El doctor Al-Daini examinó los papeles. En cada uno aparecía la imagen de un pequeño sello cilíndrico.
– Considérelos destruidos o perdidos de manera irrecuperable.
El doctor Al-Daini era un hombre de mundo.
– Trato hecho -dijo-. ¿Para su propia colección?
– No -respondió el Coleccionista al levantarse-. En recompensa.
El aire no se movía. Horas antes había llovido y la hierba del Cementerio Conmemorativo de los Veteranos de Maine resplandecía bajo el sol. Bobby Jandreau estaba a mi lado, y su novia esperaba en el camino detrás de nosotros. Nos hallábamos solos entre los muertos. Él me había pedido que me reuniera con él allí, y yo había acudido gustosamente.
– Durante mucho tiempo he querido estar aquí -dijo Bobby-. He querido que todo acabara.
– ¿Y ahora?
– Estoy con ella. -Se volvió para mirar a Mel, y ella le sonrió, y yo pensé: ella será enterrada aquí a tu lado.
– Les reservarán sitio a los dos. No tengan prisa.
Él asintió.
– Ésta es nuestra recompensa -dijo-. Yacer aquí, con honor. No hay nada más, ni dinero, ni medallas. Con esto basta.
Tenía la mirada fija en la lápida más cercana. Allí había enterrados un marido y una mujer, uno al lado del otro, y supe que él veía su nombre junto al de Mel, igual que yo lo había visto.
– Esos hombres tenían buenas intenciones -afirmó-. Al principio.

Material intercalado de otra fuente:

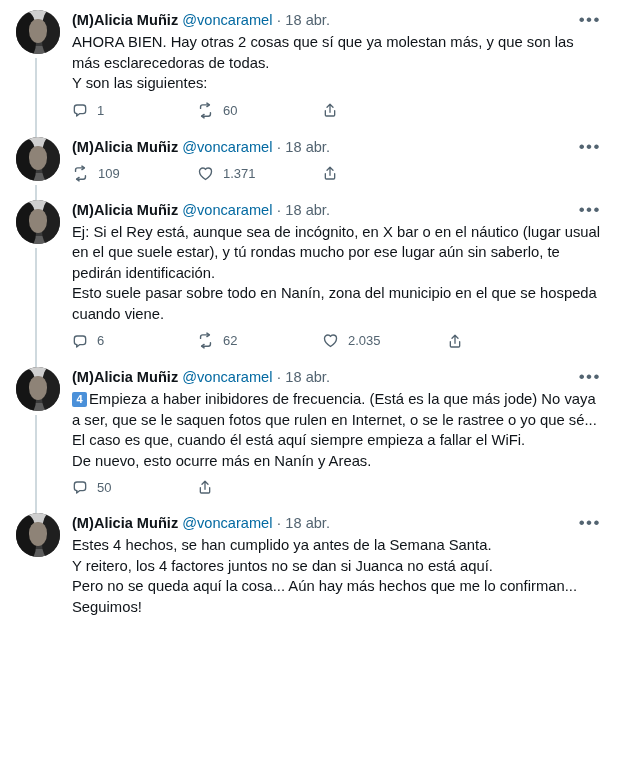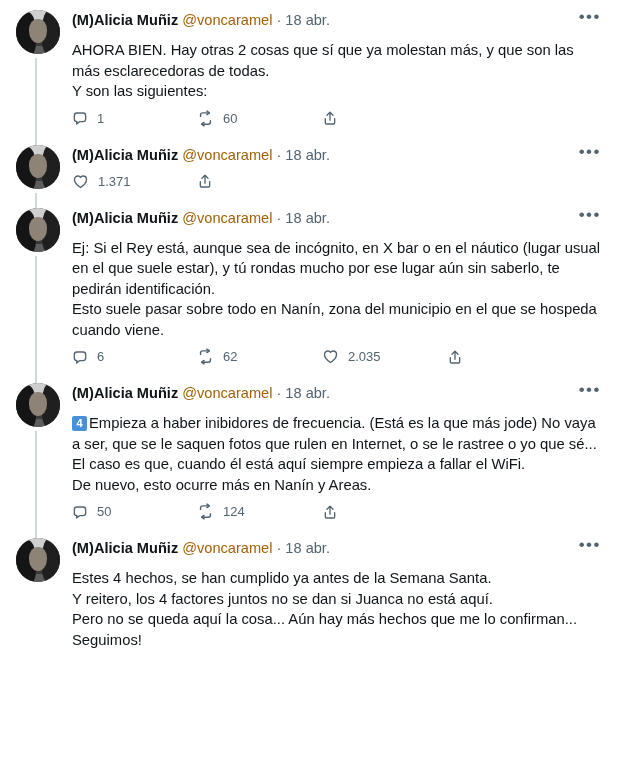--- a/index.html
+++ b/index.html
@@ -88,7 +88,7 @@
   }
   .tweet-head {
     display: flex;
-    align-items: flex-start;
+    align-items: center;
     font-size: 14.6px;
     line-height: 20px;
     white-space: nowrap;

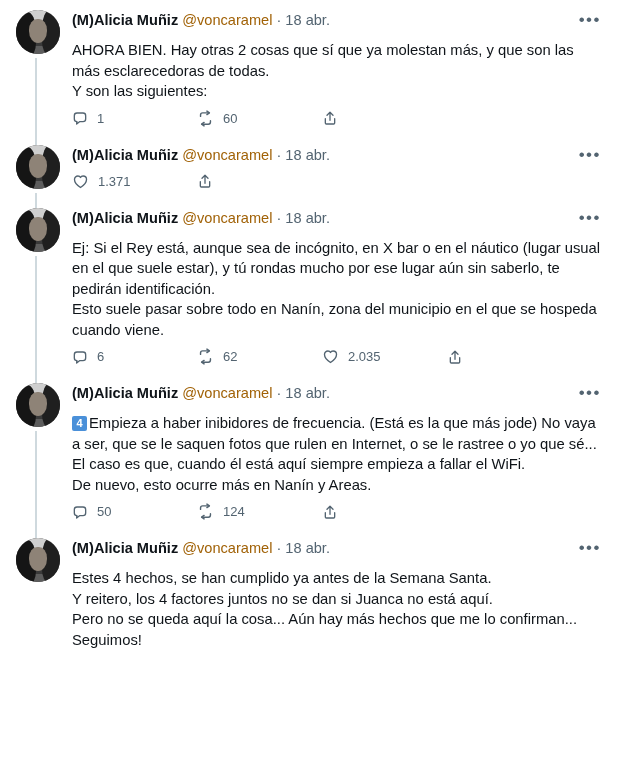--- a/index.html
+++ b/index.html
@@ -101,7 +101,7 @@
     color: #536471;
     font-weight: normal;
   }
-  .handle { color: #a16207; margin-left: 4px; }
+  .handle { color: #0369a1; margin-left: 4px; }
   .sep { margin: 0 4px; }
   .more {
     margin-left: auto;

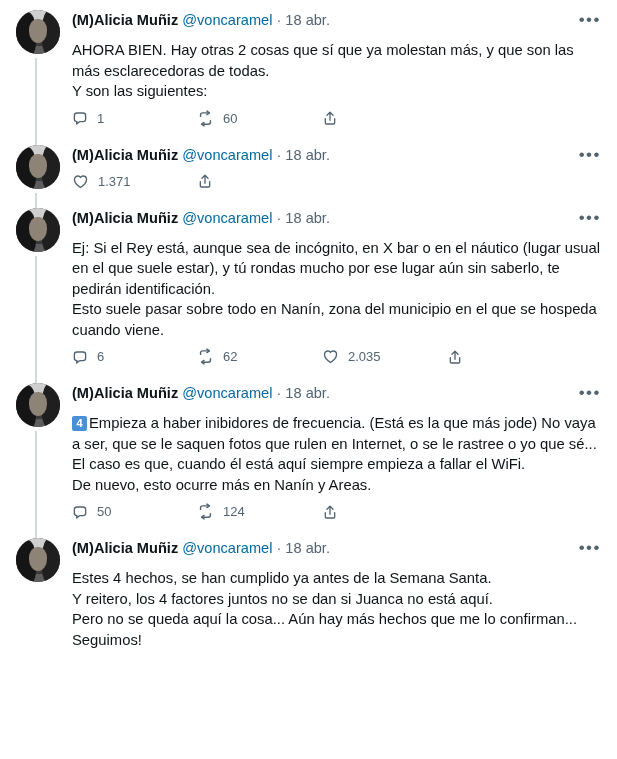--- a/index.html
+++ b/index.html
@@ -116,7 +116,7 @@
     font-size: 14.8px;
     line-height: 20.5px;
     color: #0f1419;
-    margin-top: 10px;
+    margin-top: 2px;
     white-space: pre-wrap;
     word-wrap: break-word;
   }

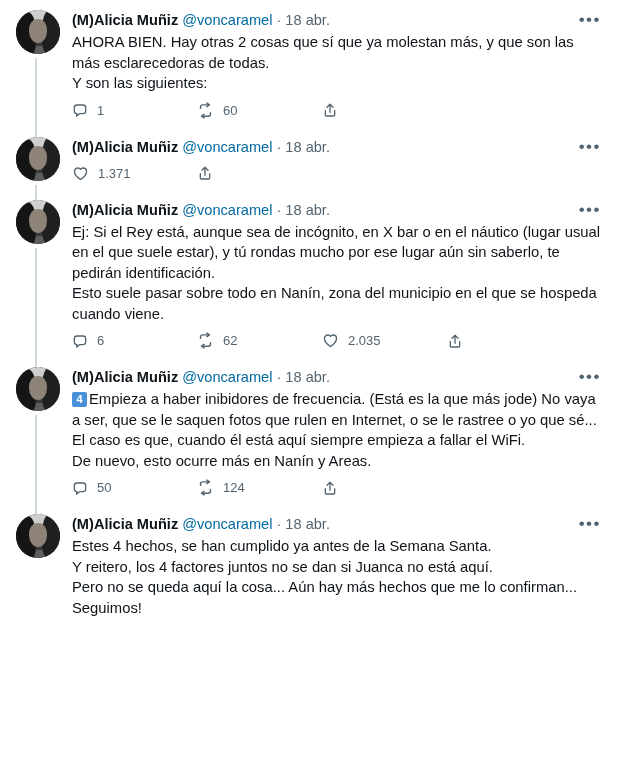--- a/index.html
+++ b/index.html
@@ -236,6 +236,17 @@
         <div class="actions">
           <div class="action">
             <span>
+              <svg width="17" height="17" viewBox="0 0 24 24" fill="none" stroke="#536471" stroke-width="2" stroke-linecap="round" stroke-linejoin="round">
+                <path d="M5 9V7a3 3 0 0 1 3-3h9"></path>
+                <polyline points="14,1.5 17.5,4 14,6.5"></polyline>
+                <path d="M19 15v2a3 3 0 0 1-3 3H7"></path>
+                <polyline points="10,22.5 6.5,20 10,17.5"></polyline>
+              </svg>
+            </span>
+            <span class="cnt">109</span>
+          </div>
+          <div class="action">
+            <span>
               <svg width="17" height="17" viewBox="0 0 24 24" fill="none" stroke="#536471" stroke-width="1.9" stroke-linejoin="round">
                 <path d="M12 20.5S3.5 15 3.5 9.2C3.5 6.4 5.7 4.3 8.4 4.3c1.8 0 3.1 1 3.6 2 .5-1 1.8-2 3.6-2 2.7 0 4.9 2.1 4.9 4.9 0 5.8-8.5 11.3-8.5 11.3z"></path>
               </svg>

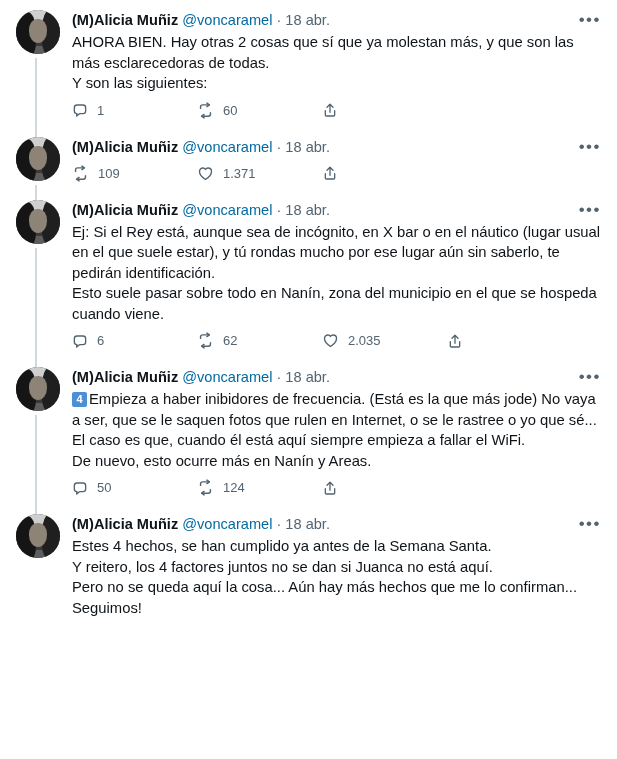--- a/index.html
+++ b/index.html
@@ -356,17 +356,6 @@
             </span>
             <span class="cnt">50</span>
           </div>
-          <div class="action">
-            <span>
-              <svg width="17" height="17" viewBox="0 0 24 24" fill="none" stroke="#536471" stroke-width="2" stroke-linecap="round" stroke-linejoin="round">
-                <path d="M5 9V7a3 3 0 0 1 3-3h9"></path>
-                <polyline points="14,1.5 17.5,4 14,6.5"></polyline>
-                <path d="M19 15v2a3 3 0 0 1-3 3H7"></path>
-                <polyline points="10,22.5 6.5,20 10,17.5"></polyline>
-              </svg>
-            </span>
-            <span class="cnt">124</span>
-          </div>
           <div class="action last">
             <span>
               <svg width="16" height="16" viewBox="0 0 24 24" fill="none" stroke="#536471" stroke-width="2" stroke-linecap="round" stroke-linejoin="round">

– La mayoría de las situaciones malas en las que me he encontrado empezaron con las mejores intenciones -contesté-. Pero en cierto sentido ellos tenían razón: los heridos, los marcados, merecen algo mejor que lo que están recibiendo.
– Supongo que había tanto dinero en juego que, al final, no resistieron la idea de renunciar a él.
– Supongo.
Me tendió la mano, y yo se la estreché. Cuando retiré la mano, él tenía dos pequeños sellos cilíndricos en la palma, decorados ambos con oro y piedras preciosas. Uno de ellos llevaba un papel sujeto con una goma elástica.
– ¿Y esto qué es?
– Recuerdos -contesté-. Un tal doctor Al-Daini los ha tachado de su lista de objetos robados a cambio de cierta caja de oro. En el papel consta el nombre de alguien que pagará una suma considerable por ellos, sin hacer preguntas. Estoy seguro de que usted sabrá darle un buen uso al dinero.

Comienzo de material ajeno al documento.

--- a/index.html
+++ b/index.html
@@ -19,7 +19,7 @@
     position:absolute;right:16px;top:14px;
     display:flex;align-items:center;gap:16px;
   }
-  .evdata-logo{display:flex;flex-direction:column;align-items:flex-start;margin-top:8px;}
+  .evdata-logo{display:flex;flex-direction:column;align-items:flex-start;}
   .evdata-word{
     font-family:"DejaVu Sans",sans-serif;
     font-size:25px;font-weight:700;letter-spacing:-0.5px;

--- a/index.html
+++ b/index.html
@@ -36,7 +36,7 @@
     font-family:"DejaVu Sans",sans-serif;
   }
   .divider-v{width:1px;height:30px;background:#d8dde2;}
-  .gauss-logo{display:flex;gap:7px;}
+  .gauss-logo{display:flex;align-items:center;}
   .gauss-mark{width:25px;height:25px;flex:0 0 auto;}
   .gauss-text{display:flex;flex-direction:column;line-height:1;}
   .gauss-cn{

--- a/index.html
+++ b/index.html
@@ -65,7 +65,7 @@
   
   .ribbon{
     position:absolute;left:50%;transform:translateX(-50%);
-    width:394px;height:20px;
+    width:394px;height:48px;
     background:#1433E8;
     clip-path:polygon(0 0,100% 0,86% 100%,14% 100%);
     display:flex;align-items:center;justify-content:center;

Bobby Jandreau cerró la mano en torno a los sellos.
– Hay hombres y mujeres en peor situación que yo.
– Lo sé. Por eso le son entregados a usted: porque usted sabrá hacer lo correcto. Si necesita consejo, hable con Ronald Straydeer, o sencillamente pregunte a su novia.

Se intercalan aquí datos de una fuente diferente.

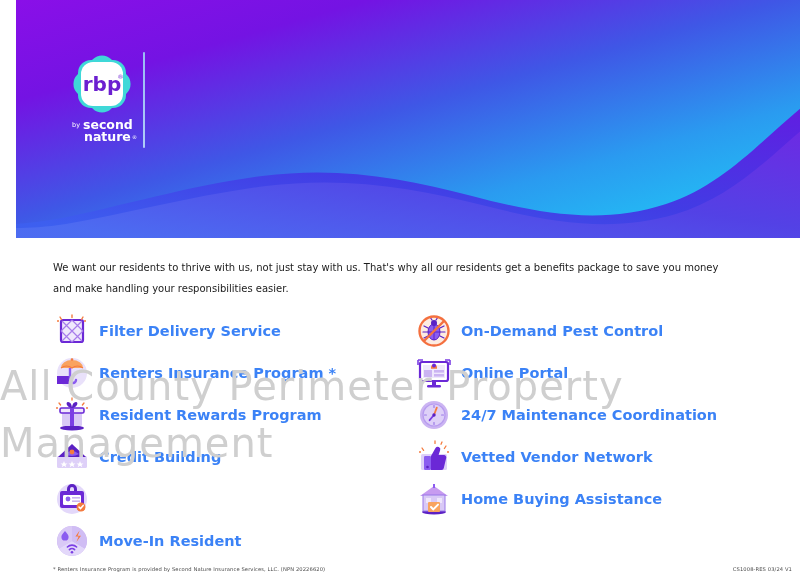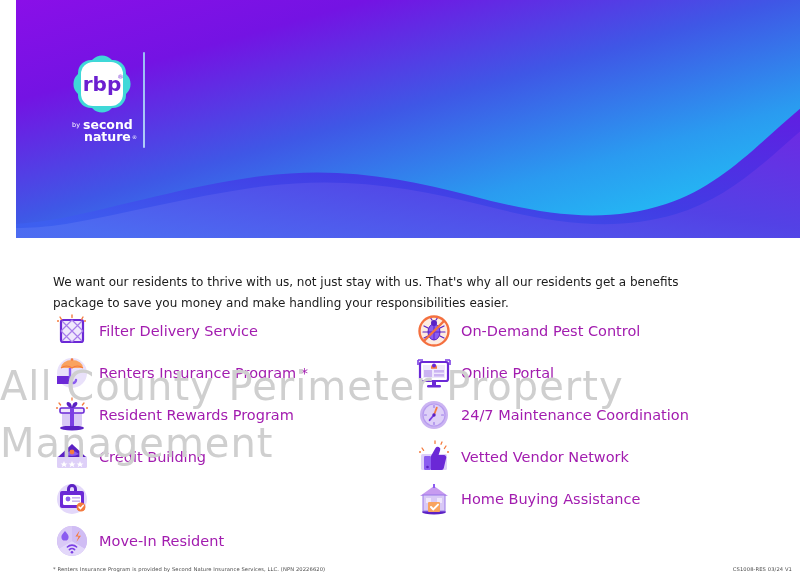--- a/index.html
+++ b/index.html
@@ -36,8 +36,8 @@
              pointer-events:none;z-index:5;white-space:pre-line;}
 
   
-  .intro{position:absolute;left:53px;top:272px;width:675px;
-         font-size:12px;line-height:21px;color:#1b1b1b;
+  .intro{position:absolute;left:53px;top:257px;width:675px;
+         font-size:10px;line-height:21px;color:#1b1b1b;
          font-family:"DejaVu Sans", sans-serif;}
 
   .cols{position:absolute;left:0;top:310px;width:800px;height:250px;}

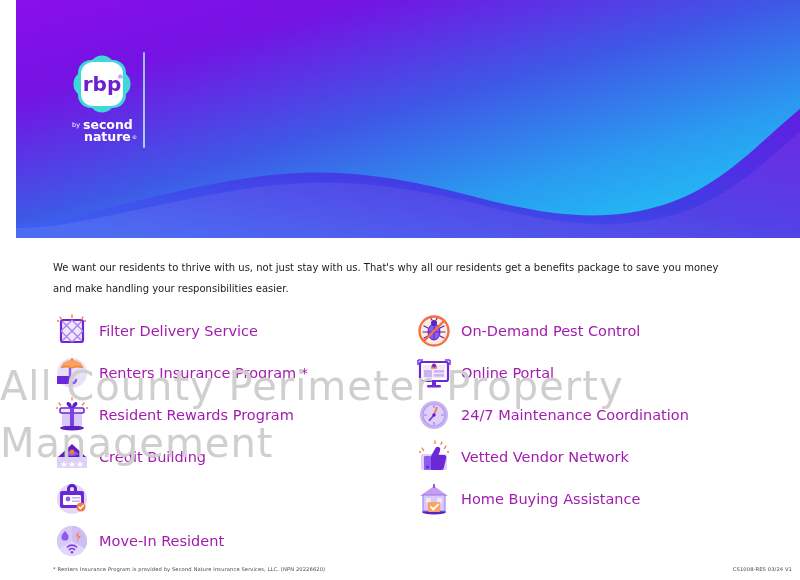--- a/index.html
+++ b/index.html
@@ -48,8 +48,8 @@
   .item{position:relative;height:42px;display:flex;align-items:center;}
   .item .ico{width:38px;height:38px;flex:0 0 38px;position:relative;}
   .item .ico svg{display:block;}
-  .item .lbl{margin-left:8px;font-size:14.5px;color:#a21caf;
-             font-family:"DejaVu Sans", sans-serif;white-space:nowrap;}
+  .item .lbl{margin-left:8px;font-size:14.5px;color:#3b82f6;
+             font-family:"DejaVu Sans", sans-serif;white-space:nowrap;font-weight:bold;}
 
   
   .foot-left{position:absolute;left:53px;top:566px;font-size:5.2px;color:#4a4a4a;

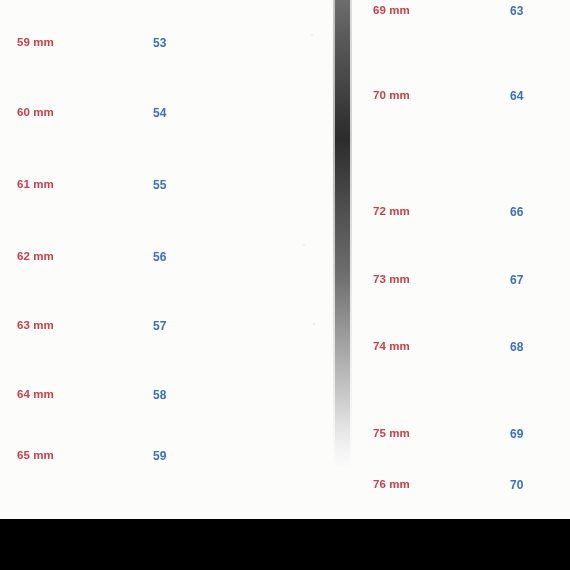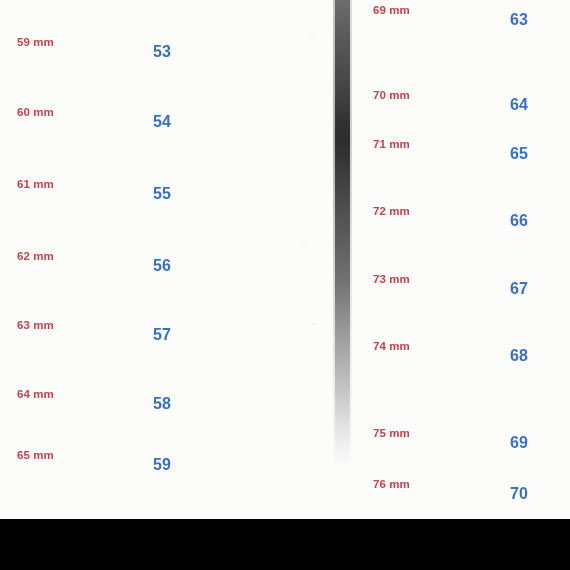--- a/index.html
+++ b/index.html
@@ -42,12 +42,11 @@
   }
   .value-label {
     position: absolute;
-    font-size: 16px;
+    font-size: 12px;
     font-weight: bold;
     color: #3a6fc4;
     white-space: nowrap;
     letter-spacing: 0.1px;
-    margin-top: 7px;
   }
 
   #left-column  .unit-label  { left: 17px;  }

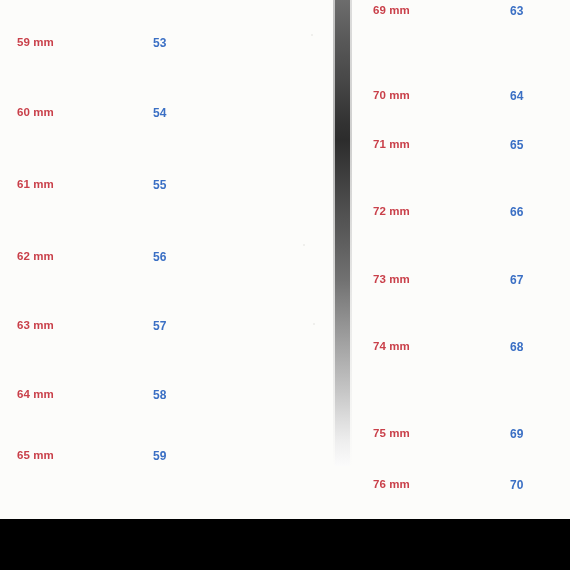--- a/index.html
+++ b/index.html
@@ -178,10 +178,6 @@
         <span class="unit-label">70 mm</span>
         <span class="value-label">64</span>
       </div>
-      <div class="conv-row" style="top: 138px;">
-        <span class="unit-label">71 mm</span>
-        <span class="value-label">65</span>
-      </div>
       <div class="conv-row" style="top: 205px; text-align: right;">
         <span class="unit-label">72 mm</span>
         <span class="value-label">66</span>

Se marcharon antes que yo. Me quedé allí un rato, entre los muertos, y por fin, cuando las sombras se alargaban, me santigüé y dejé solos a los caídos.
Aquí los muertos dejan su carga durante un tiempo. Aquí están grabados en piedra sus nombres, y hay ramos de flores sobre el césped cortado. Aquí el marido yace junto a la esposa, y la esposa junto al marido. Aquí está la promesa de paz, pero sólo la promesa.
Porque únicamente los muertos pueden hablar de lo que han padecido, y al igual que el sueño puede verse salpicado por desapacibles pesadillas, el reposo final es a veces intranquilo para quienes han visto demasiado, han sufrido demasiado. Los muertos saben lo que saben, y los soldados saben lo que saben, y sólo pueden compartir sus tormentos con los de su especie.
Por la noche surgen figuras de entre las sombras, y formas oscuras se mueven en claros resguardados. En un banco de piedra hay un hombre sentado junto a otro, y escucha en silencio a su compañero mientras un pájaro canta nanas sobre sus cabezas. Tres hombres pasean ingrávidamente entre las primeras hojas caídas, sin moverlas, sin dejar rastro a su paso. Aquí se reúnen los soldados, y hablan de la guerra y de lo que se perdió. Aquí los muertos dan testimonio de lo que han visto, y oyen el testimonio de los demás.
Y el aire nocturno trae los susurros del consuelo.